Monday, September 25, 2017

Finished: Ted' Bell's 'Patriot'

Finished Ted Bell’s ninth Alex Hawke novel over the weekend. Was pretty proud of myself too, because I’m easily intimidated by thick books, but tackled this 700-pager  like a trooper and am a better man for it.

Intelligence officer Alex Hawke takes on power-hungry Russian President Vladimir Putin, who is wielding a terrifying new weapon, in the latest adrenaline-fueled thriller in Ted Bell’s New York Times bestselling series.
In corrupt Russia, an erratic Vladimir Putin is determined to forge his country into a formidable superpower once again. He intends to redraw the map of Europe, and will go to impossible extremes to realize his fantasies—including shooting down a civilian airliner packed with tourists bound for China. Kremlin scientists have developed a radical new weapon that could forever alter modern warfare. NATO, locked in a tense standoff over Ukraine, Poland, and Estonia, knows Putin will not hesitate to use it. But there is one man who can bring the world back from the brink: Britain’s foremost intelligence asset, Lord Alexander Hawke.
It probably could’ve been a hundred pages shorter if he took out all the descriptive crap I skip over, but it really was a page-turner. Alex Hawke is a bit like James Bond, has some cool big-boy toys and lots of friends in bad places, including Vlad Putin. So it gets a little outrageous in places, but nothing wrong with that. Living in reality ain’t all it’s cracked up to be either.

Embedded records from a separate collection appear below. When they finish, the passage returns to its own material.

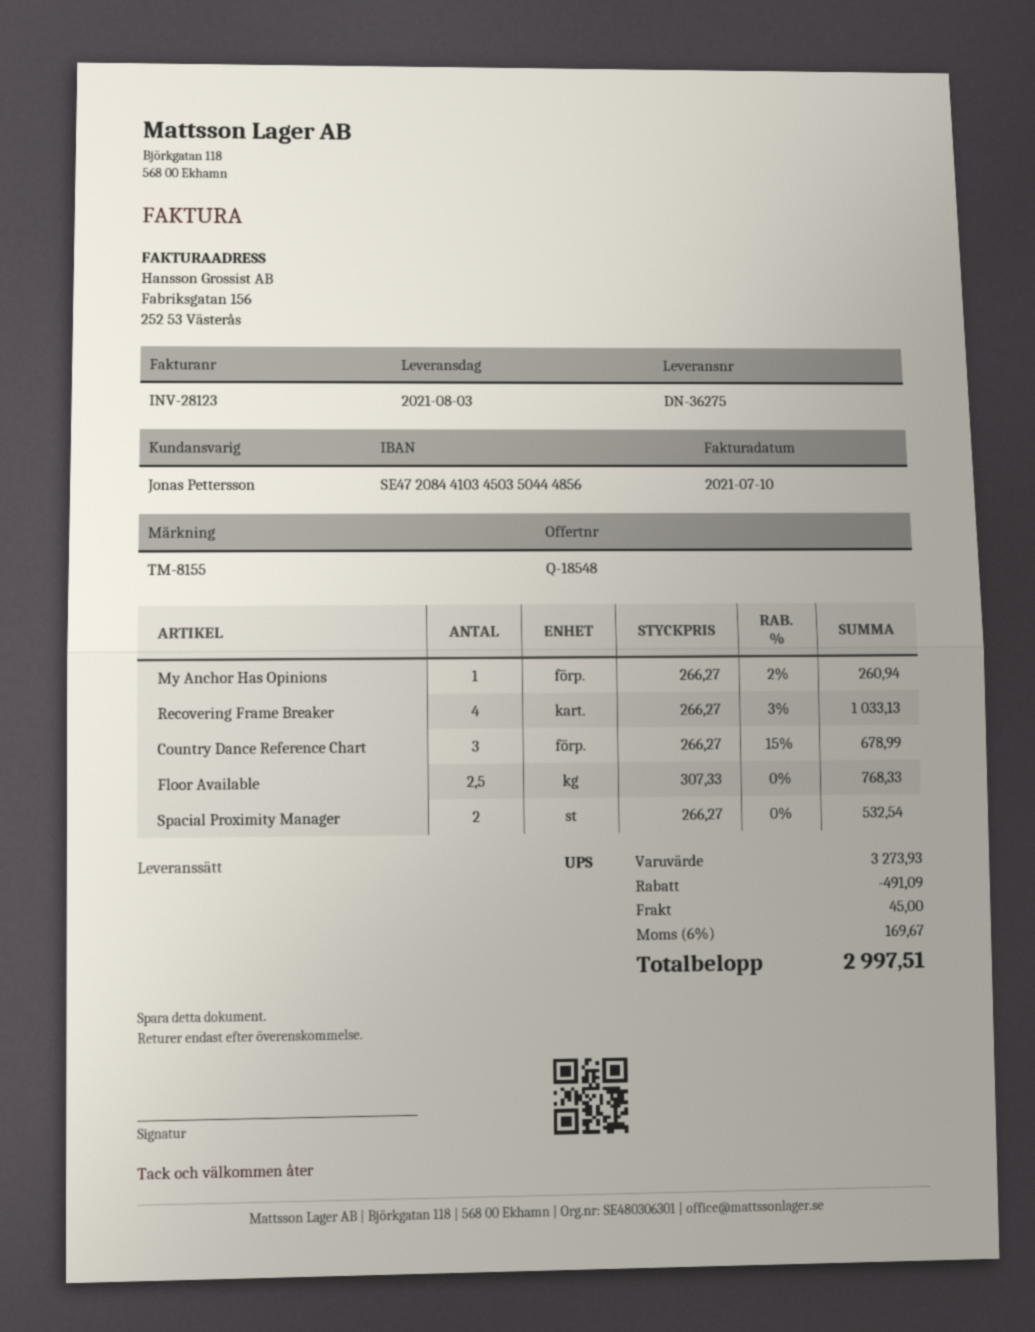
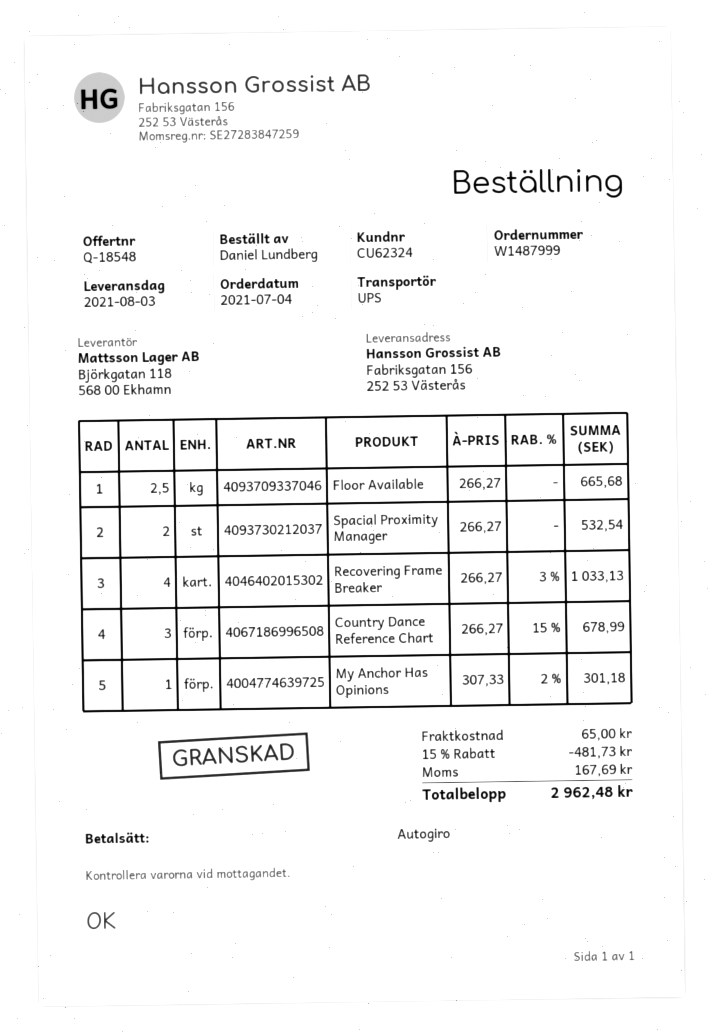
My Anchor Has Opinions: 1 x 266.27 - 2% = 260.94 -> 1 x 307.33 - 2% = 301.18
Floor Available: 2.5 x 307.33 = 768.33 -> 2.5 x 266.27 = 665.68
discount: 491.09 -> 481.73
shipping: 45.00 -> 65.00
tax: 169.67 -> 167.69
total: 2997.51 -> 2962.48

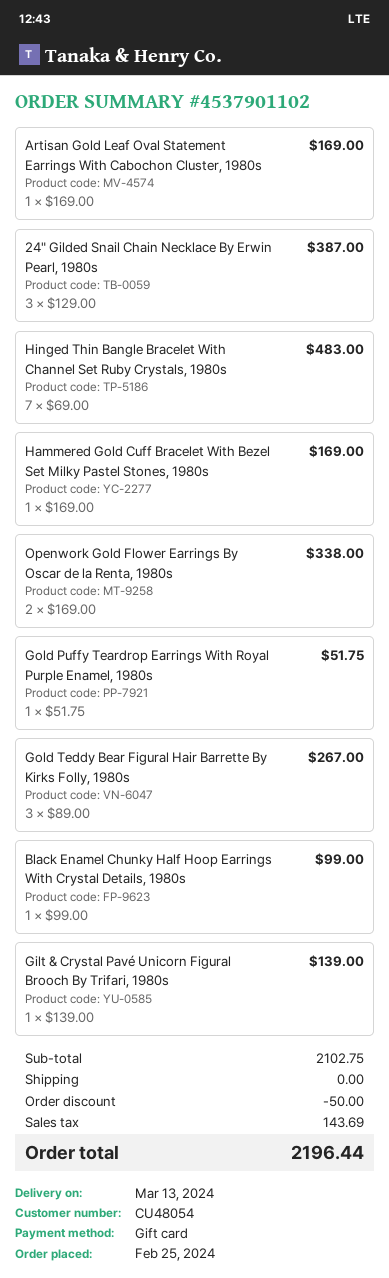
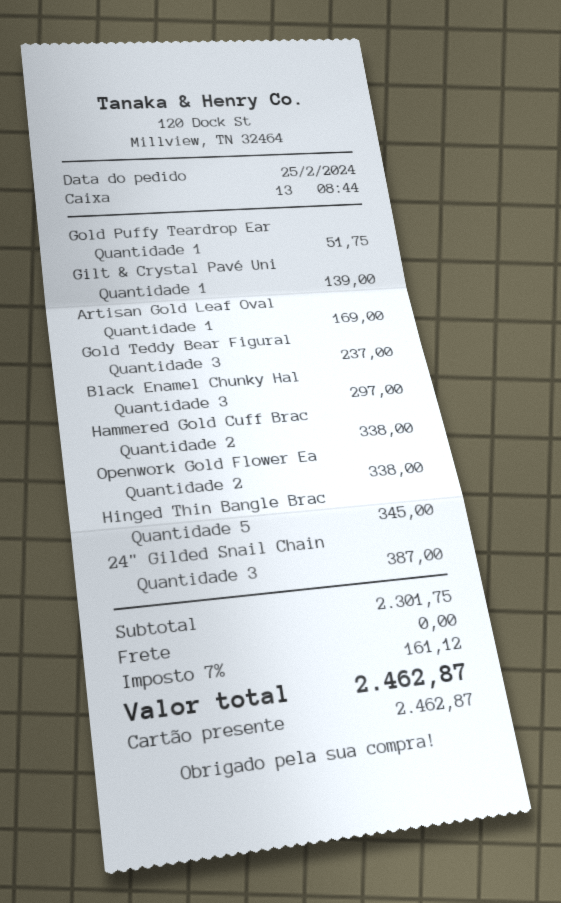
Hinged Thin Bangle Bracelet With Channel Set Ruby Crystals, 1980s: 7 for 483.00 -> 5 for 345.00
Hammered Gold Cuff Bracelet With Bezel Set Milky Pastel Stones, 1980s: 1 for 169.00 -> 2 for 338.00
Gold Teddy Bear Figural Hair Barrette By Kirks Folly, 1980s: 3 for 267.00 -> 3 for 237.00
Black Enamel Chunky Half Hoop Earrings With Crystal Details, 1980s: 1 for 99.00 -> 3 for 297.00
subtotal: 2102.75 -> 2301.75
discount: 50.00 -> none
tax: 143.69 -> 161.12
total: 2196.44 -> 2462.87

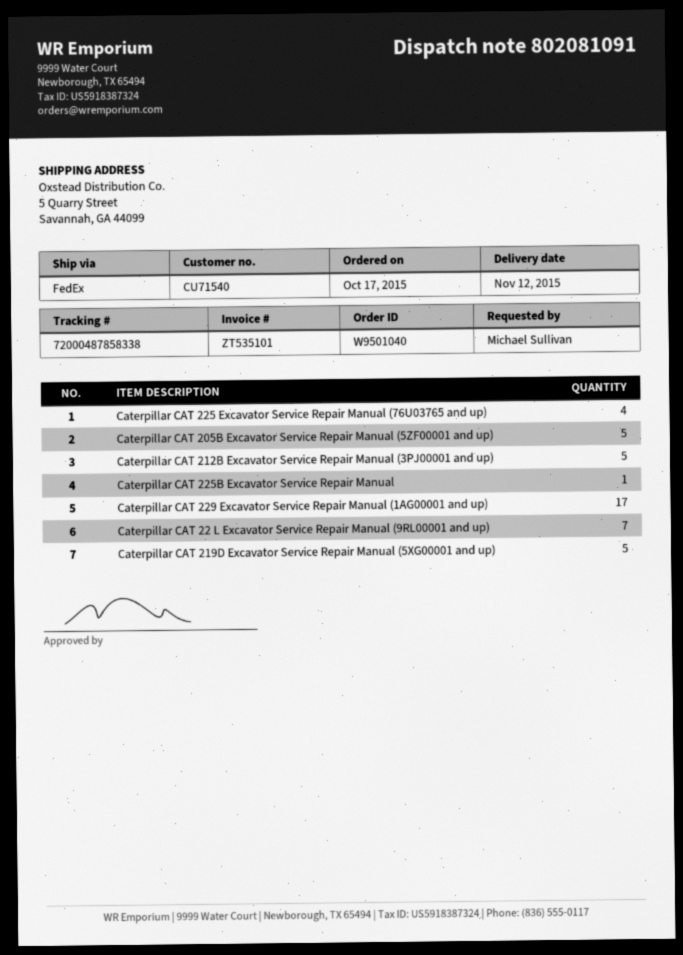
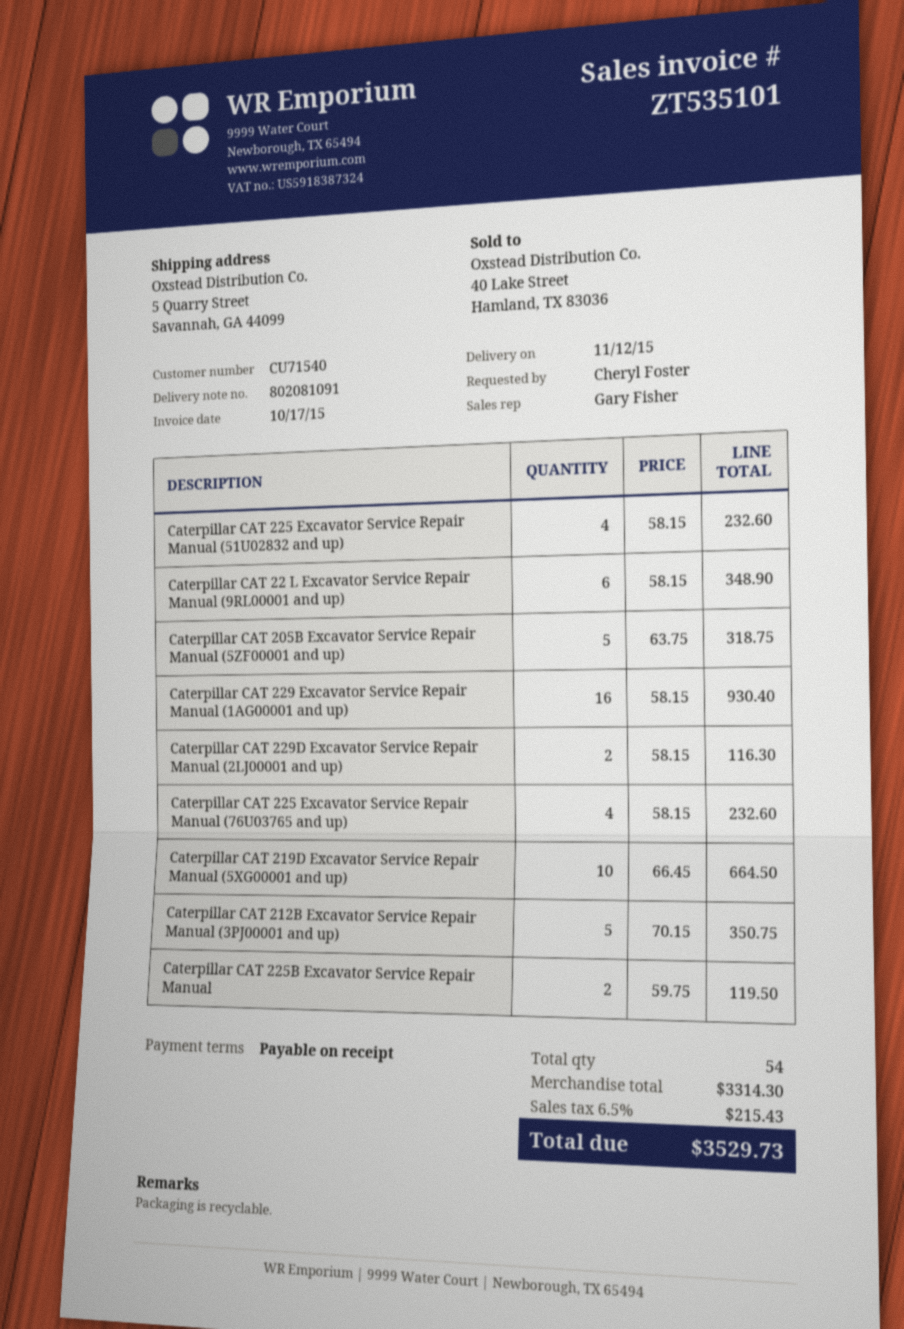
ordered by: Michael Sullivan -> Cheryl Foster
Caterpillar CAT 225B Excavator Service Repair Manual: 1 -> 2
Caterpillar CAT 229 Excavator Service Repair Manual (1AG00001 and up): 17 -> 16
Caterpillar CAT 22 L Excavator Service Repair Manual (9RL00001 and up): 7 -> 6
Caterpillar CAT 219D Excavator Service Repair Manual (5XG00001 and up): 5 -> 10
Caterpillar CAT 225 Excavator Service Repair Manual (51U02832 and up): none -> 4
Caterpillar CAT 229D Excavator Service Repair Manual (2LJ00001 and up): none -> 2

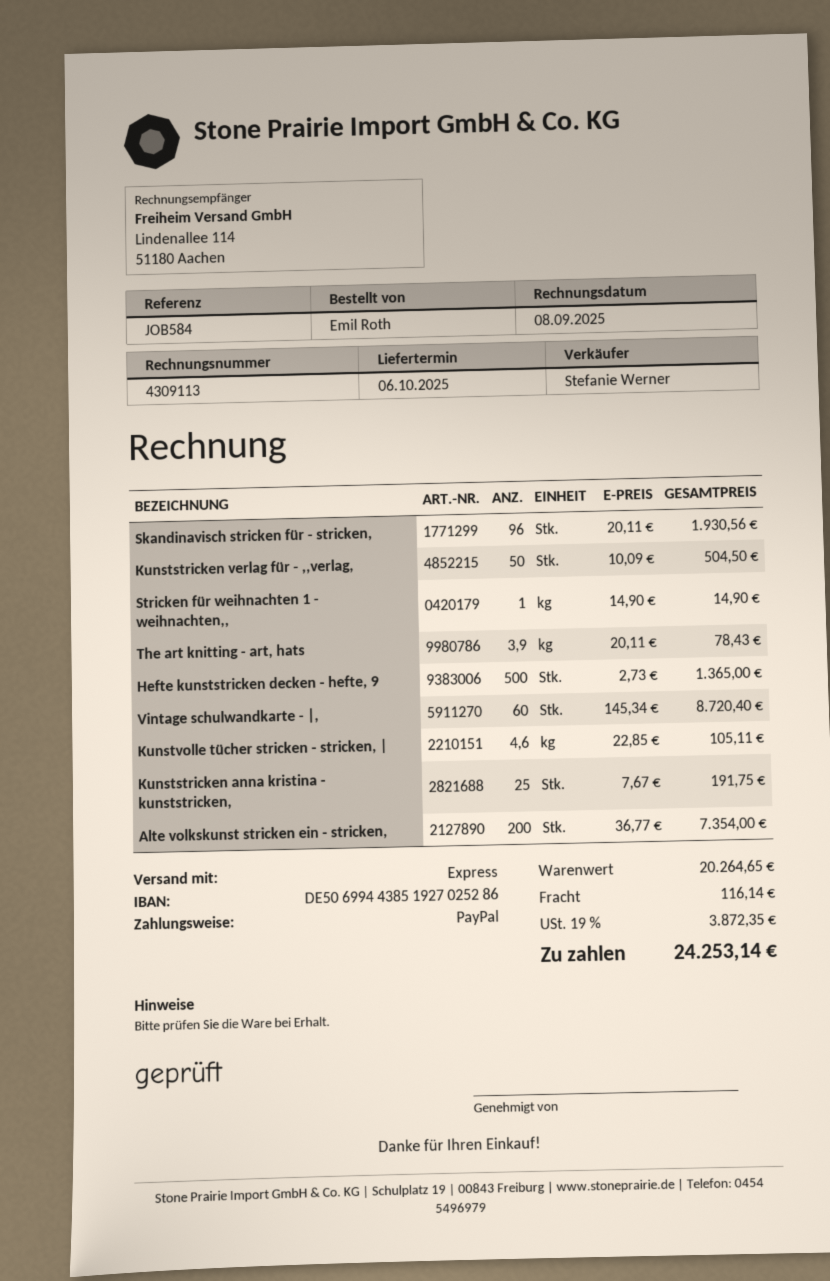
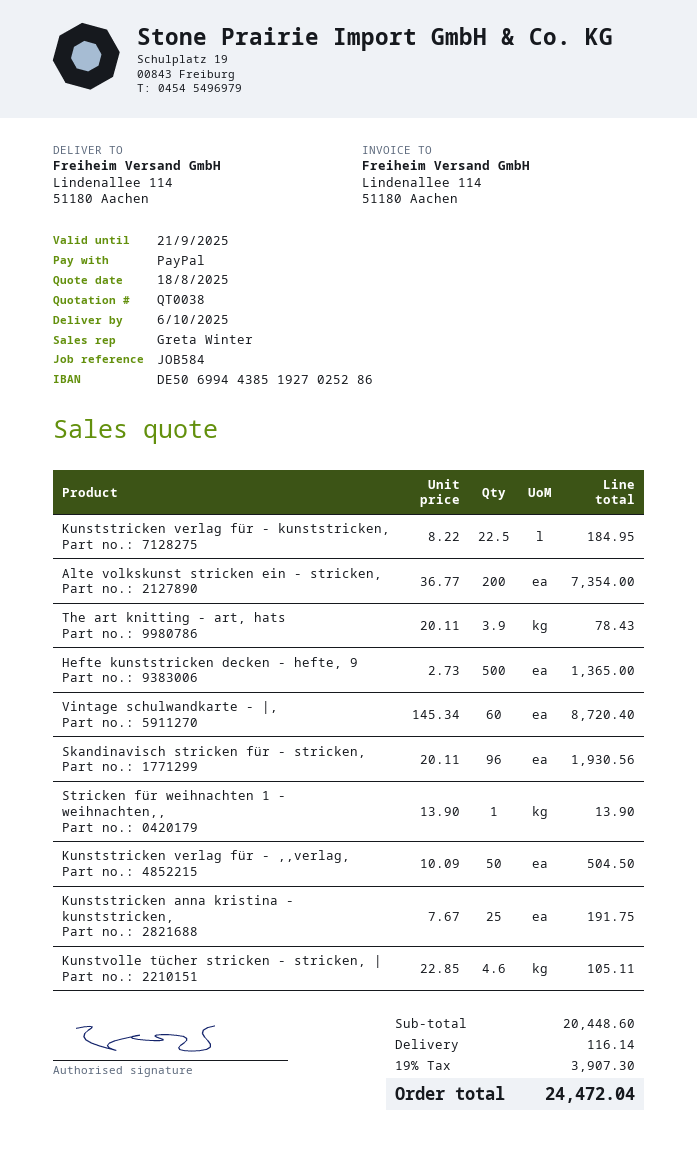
sales rep: Stefanie Werner -> Greta Winter
Stricken für weihnachten 1 - weihnachten,,: 1 x 14.90 = 14.90 -> 1 x 13.90 = 13.90
Kunststricken verlag für - kunststricken,: none -> 22.5 x 8.22 = 184.95
subtotal: 20264.65 -> 20448.60
tax: 19% = 3872.35 -> 19% = 3907.30
total: 24253.14 -> 24472.04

I gave it a 7- out of 10 on the Haugenometer, just because it was fun and flew by. Amazonians mostly agreed with a 3.7 out of 5. You can pick this book up for less than 6 bucks, so you might as well.

If I remember correctly, and I probably don’t, this is the only Hawke novel where he doesn’t have a girlfriend, wife or even a one-night stand. One crazy assassin lady put the moves on him, but he had better things to do. Don’t we all?